* _Description of the task_: Output exactly the lines that run from the start of the records to the line with "[689,322,768,332] restaurants ->", counting both ends, and skip the pictures.

* _Given records_:
....

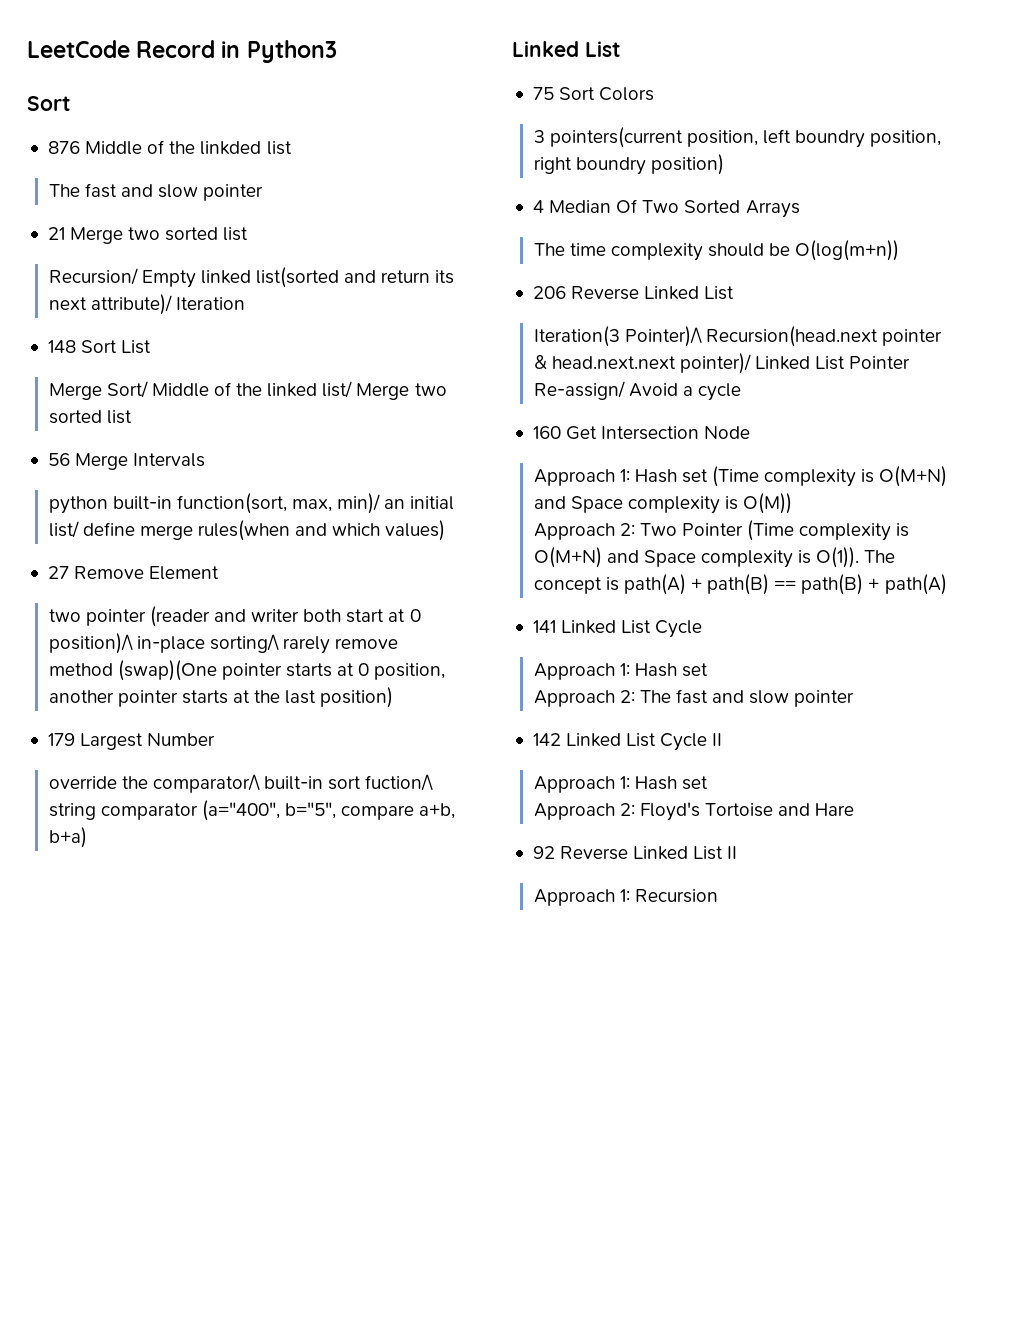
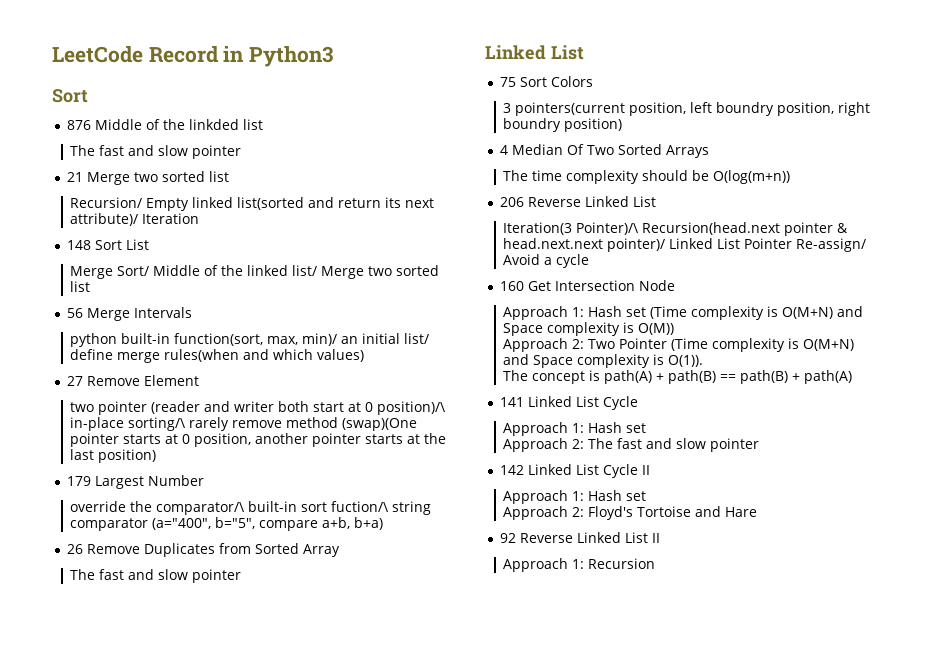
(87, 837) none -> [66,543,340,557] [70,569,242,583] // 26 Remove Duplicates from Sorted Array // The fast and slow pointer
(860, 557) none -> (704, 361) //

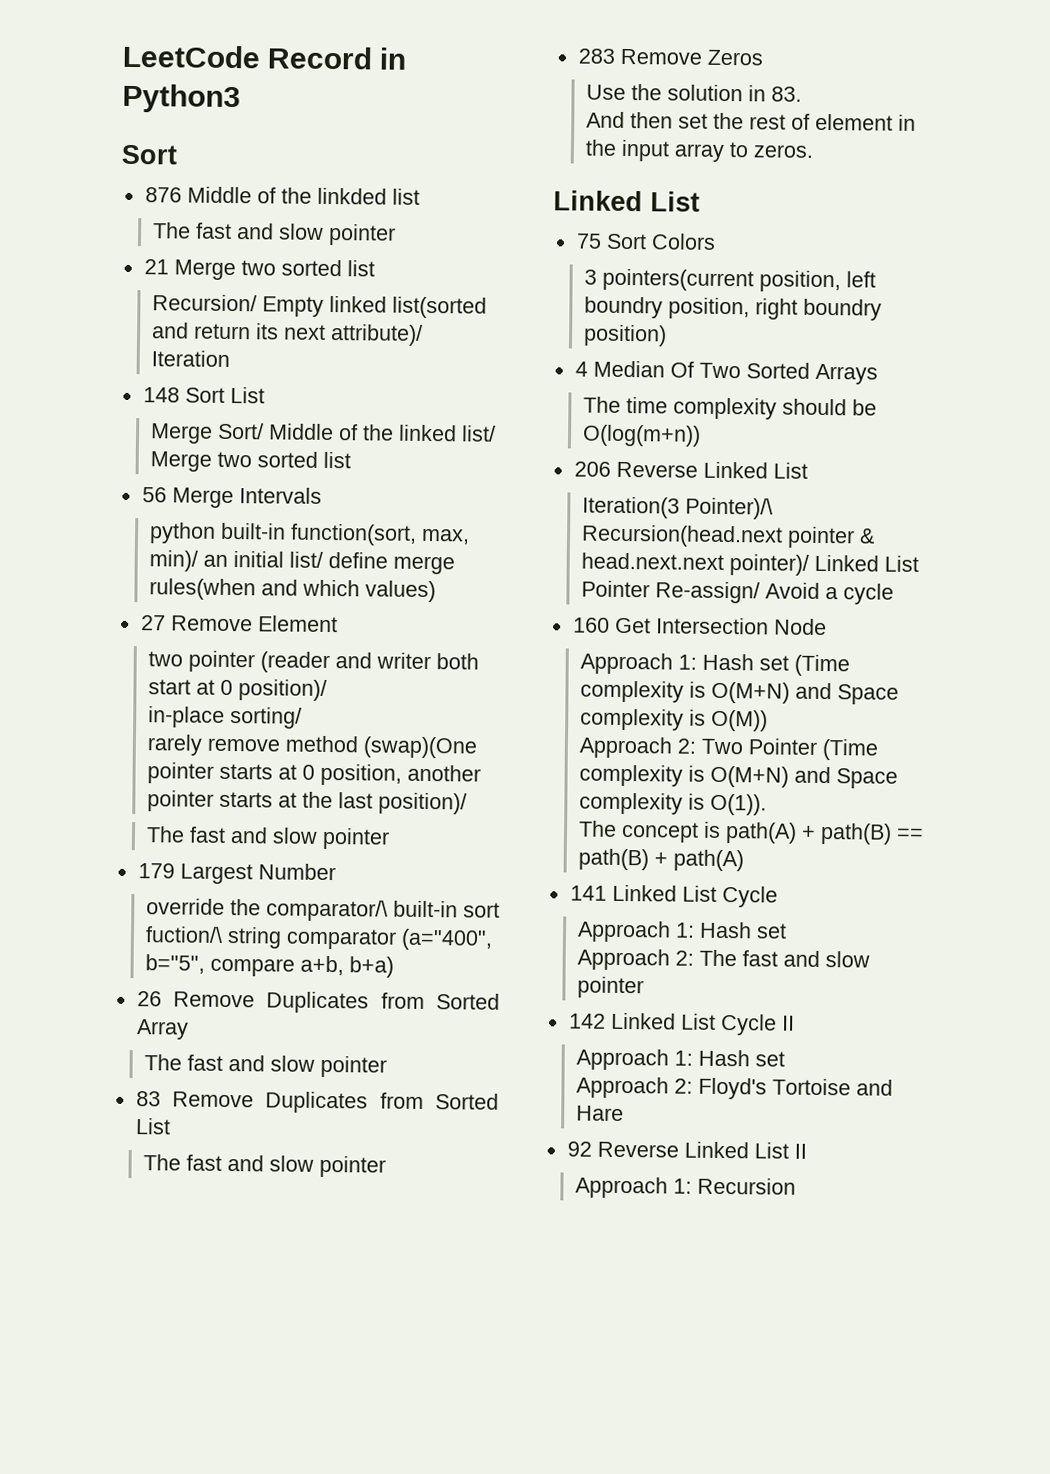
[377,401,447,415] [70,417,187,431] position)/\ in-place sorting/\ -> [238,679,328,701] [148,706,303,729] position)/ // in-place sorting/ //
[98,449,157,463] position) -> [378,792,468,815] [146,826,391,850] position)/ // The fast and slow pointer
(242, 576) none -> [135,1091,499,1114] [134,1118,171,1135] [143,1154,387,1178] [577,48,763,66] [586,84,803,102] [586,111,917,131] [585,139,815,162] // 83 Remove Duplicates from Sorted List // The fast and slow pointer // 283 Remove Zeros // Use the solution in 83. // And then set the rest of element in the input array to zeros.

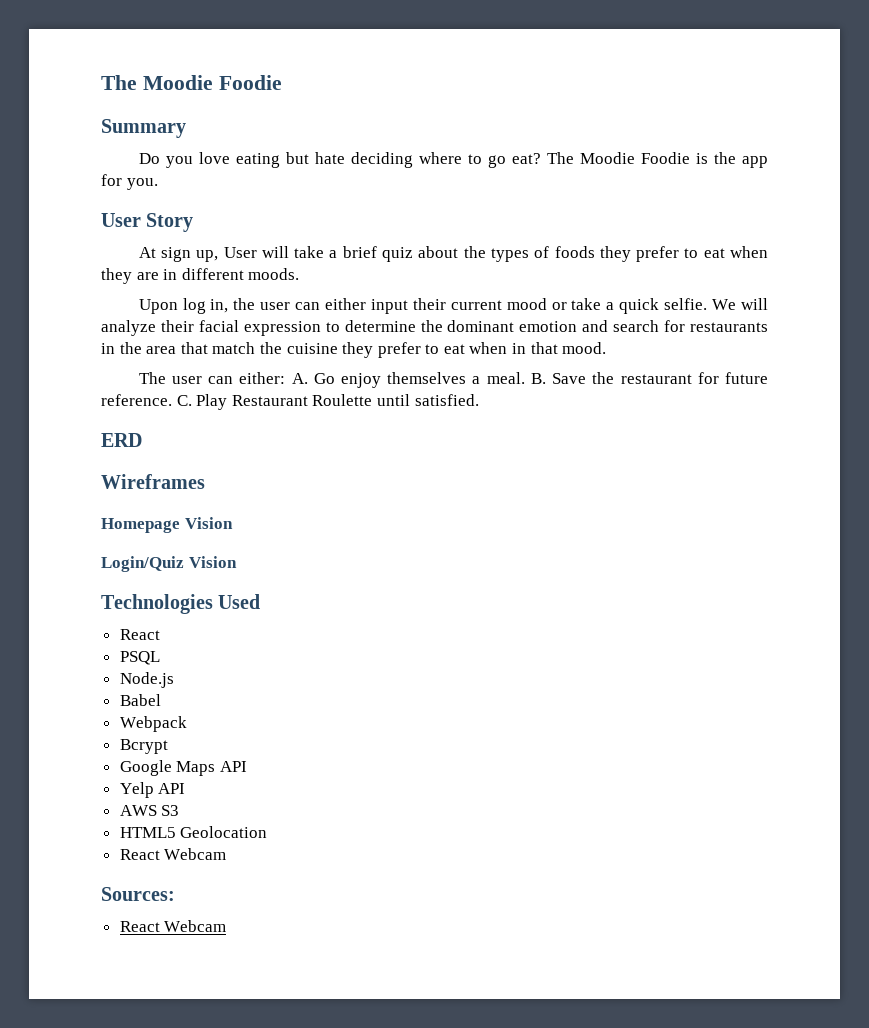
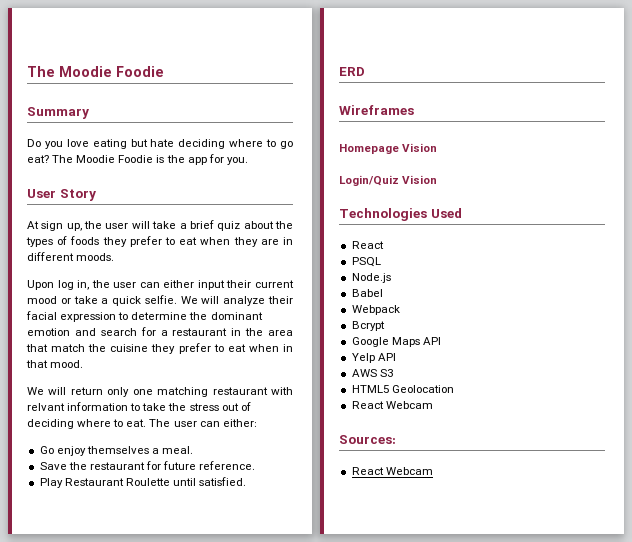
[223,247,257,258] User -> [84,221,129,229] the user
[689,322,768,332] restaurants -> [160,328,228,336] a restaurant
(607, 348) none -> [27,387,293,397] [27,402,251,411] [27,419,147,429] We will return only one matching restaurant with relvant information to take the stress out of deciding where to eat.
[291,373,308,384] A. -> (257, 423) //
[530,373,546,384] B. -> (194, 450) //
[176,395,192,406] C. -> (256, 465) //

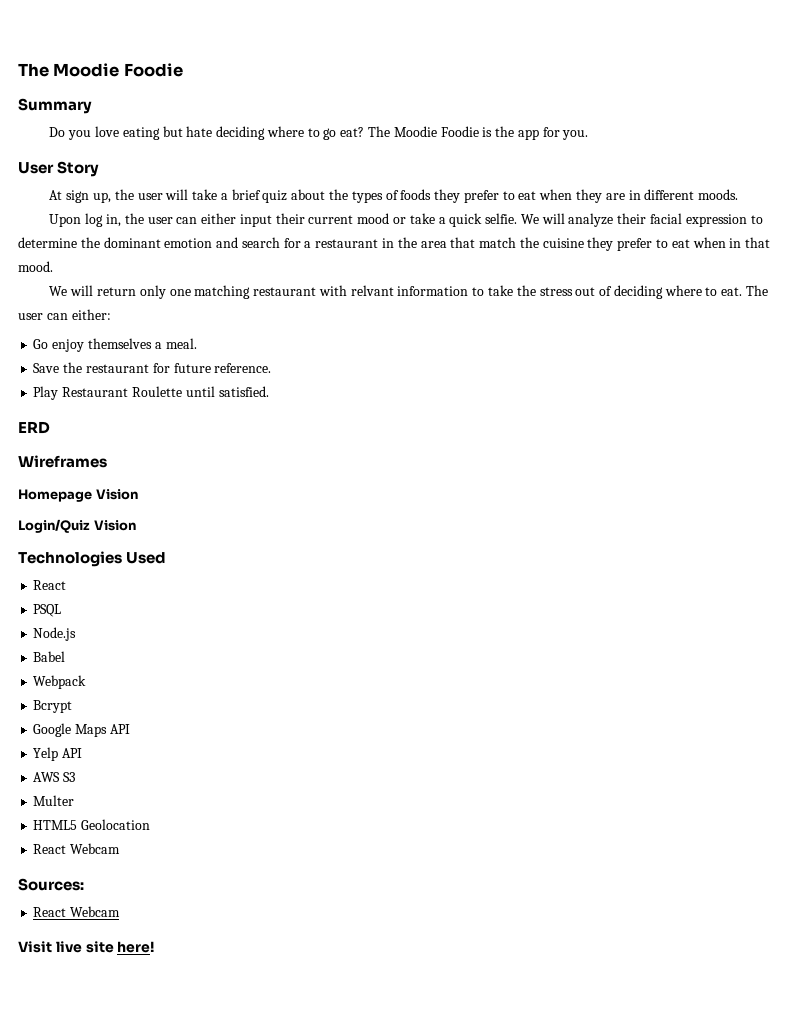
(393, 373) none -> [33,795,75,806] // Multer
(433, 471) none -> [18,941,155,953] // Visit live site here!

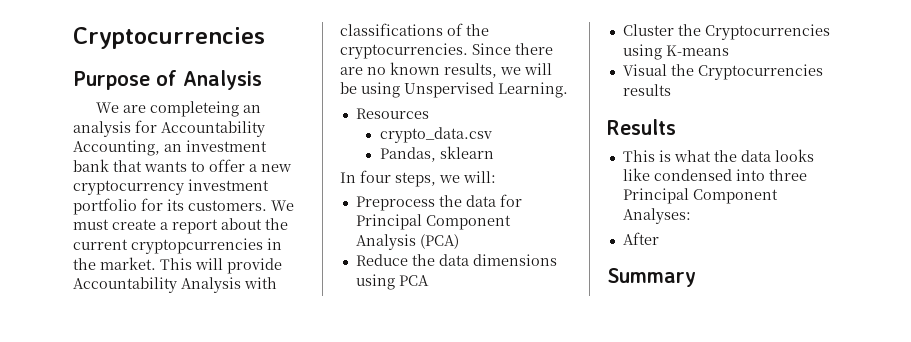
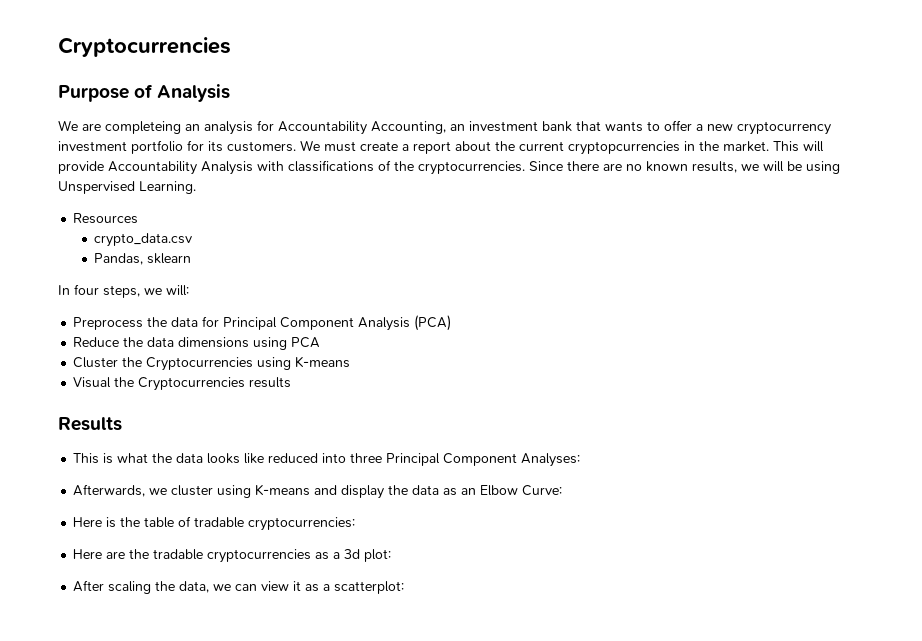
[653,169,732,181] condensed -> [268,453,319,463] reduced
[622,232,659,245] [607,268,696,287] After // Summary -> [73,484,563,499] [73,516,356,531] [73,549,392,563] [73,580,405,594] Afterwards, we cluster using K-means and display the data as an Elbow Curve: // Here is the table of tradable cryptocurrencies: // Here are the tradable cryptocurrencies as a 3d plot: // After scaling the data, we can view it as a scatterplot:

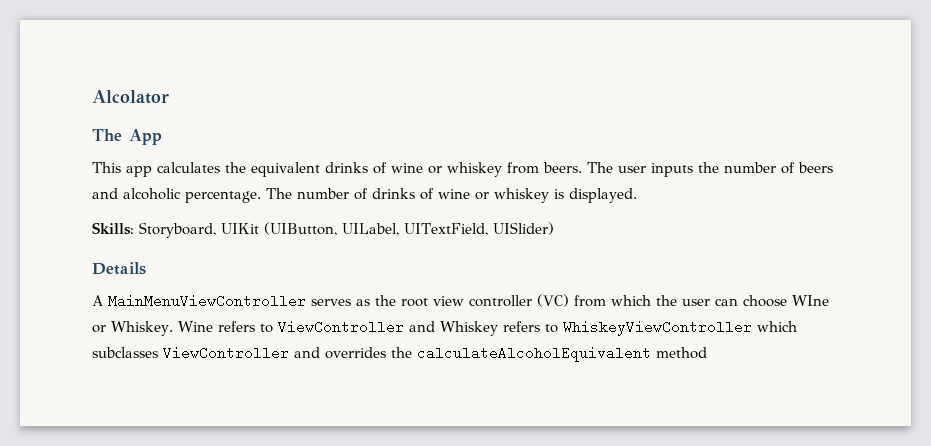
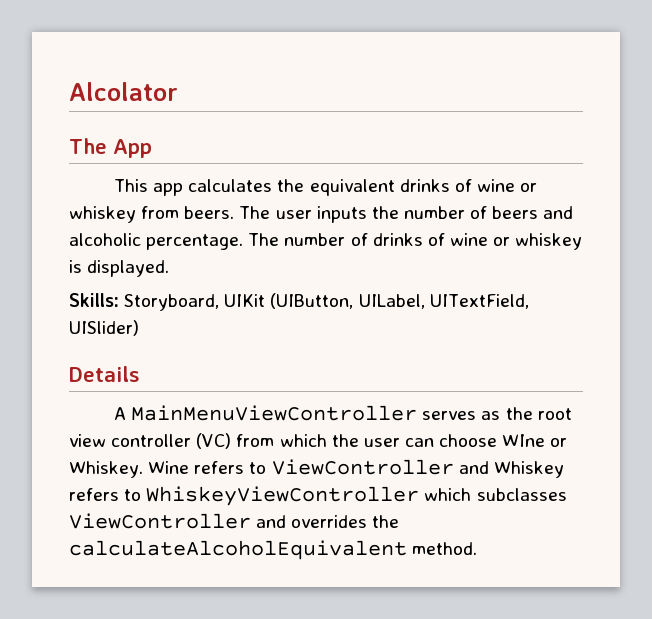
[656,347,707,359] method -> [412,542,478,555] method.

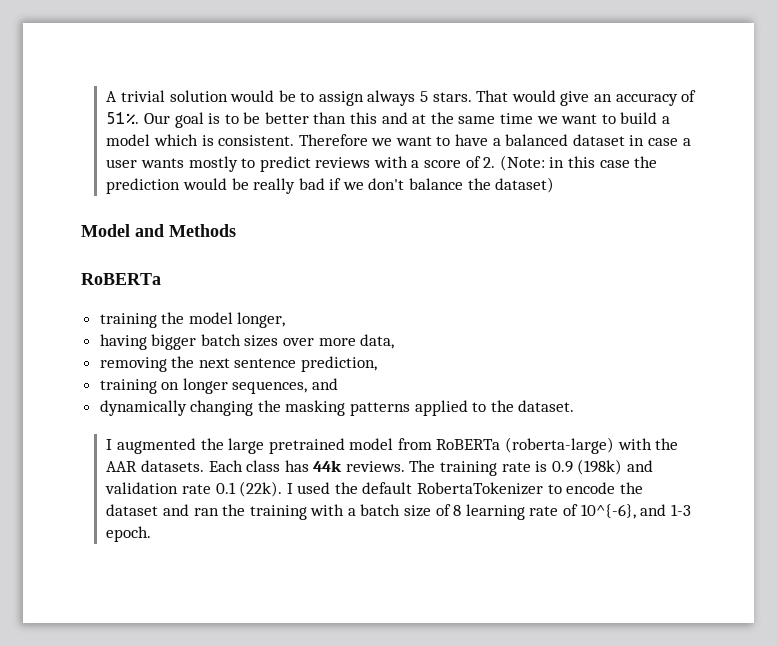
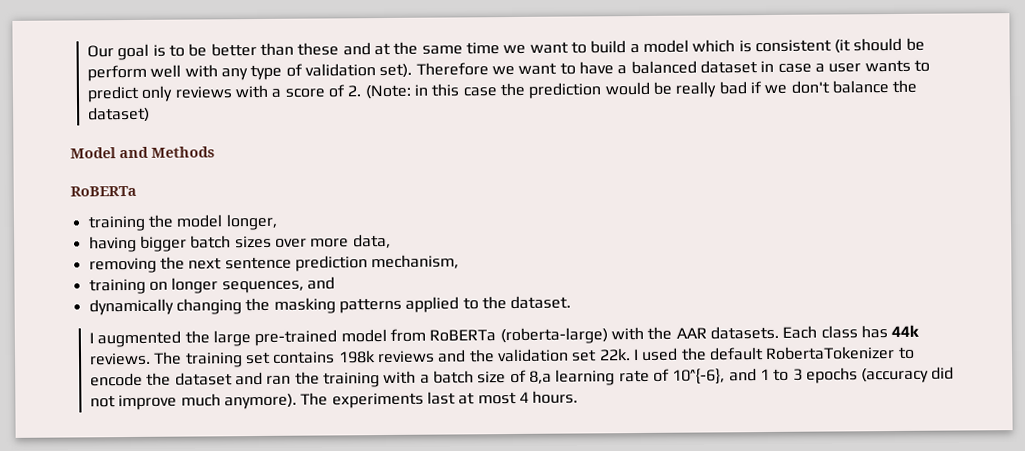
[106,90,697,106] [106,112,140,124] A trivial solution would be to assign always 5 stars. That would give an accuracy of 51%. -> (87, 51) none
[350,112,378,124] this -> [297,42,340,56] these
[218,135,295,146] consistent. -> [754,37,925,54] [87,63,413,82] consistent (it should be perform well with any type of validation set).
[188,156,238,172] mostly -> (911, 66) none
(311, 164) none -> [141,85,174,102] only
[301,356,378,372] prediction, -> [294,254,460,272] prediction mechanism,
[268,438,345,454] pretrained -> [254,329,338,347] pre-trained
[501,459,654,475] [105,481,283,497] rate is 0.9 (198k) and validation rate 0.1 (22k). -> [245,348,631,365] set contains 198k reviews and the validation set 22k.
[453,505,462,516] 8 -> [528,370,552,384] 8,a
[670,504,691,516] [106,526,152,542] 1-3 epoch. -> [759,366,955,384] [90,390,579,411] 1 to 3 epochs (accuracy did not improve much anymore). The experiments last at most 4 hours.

....

* _Answer for the task_:
(87, 837) none -> [66,543,340,557] [70,569,242,583] // 26 Remove Duplicates from Sorted Array // The fast and slow pointer
(860, 557) none -> (704, 361) //

[377,401,447,415] [70,417,187,431] position)/\ in-place sorting/\ -> [238,679,328,701] [148,706,303,729] position)/ // in-place sorting/ //
[98,449,157,463] position) -> [378,792,468,815] [146,826,391,850] position)/ // The fast and slow pointer
(242, 576) none -> [135,1091,499,1114] [134,1118,171,1135] [143,1154,387,1178] [577,48,763,66] [586,84,803,102] [586,111,917,131] [585,139,815,162] // 83 Remove Duplicates from Sorted List // The fast and slow pointer // 283 Remove Zeros // Use the solution in 83. // And then set the rest of element in the input array to zeros.

[223,247,257,258] User -> [84,221,129,229] the user
[689,322,768,332] restaurants -> [160,328,228,336] a restaurant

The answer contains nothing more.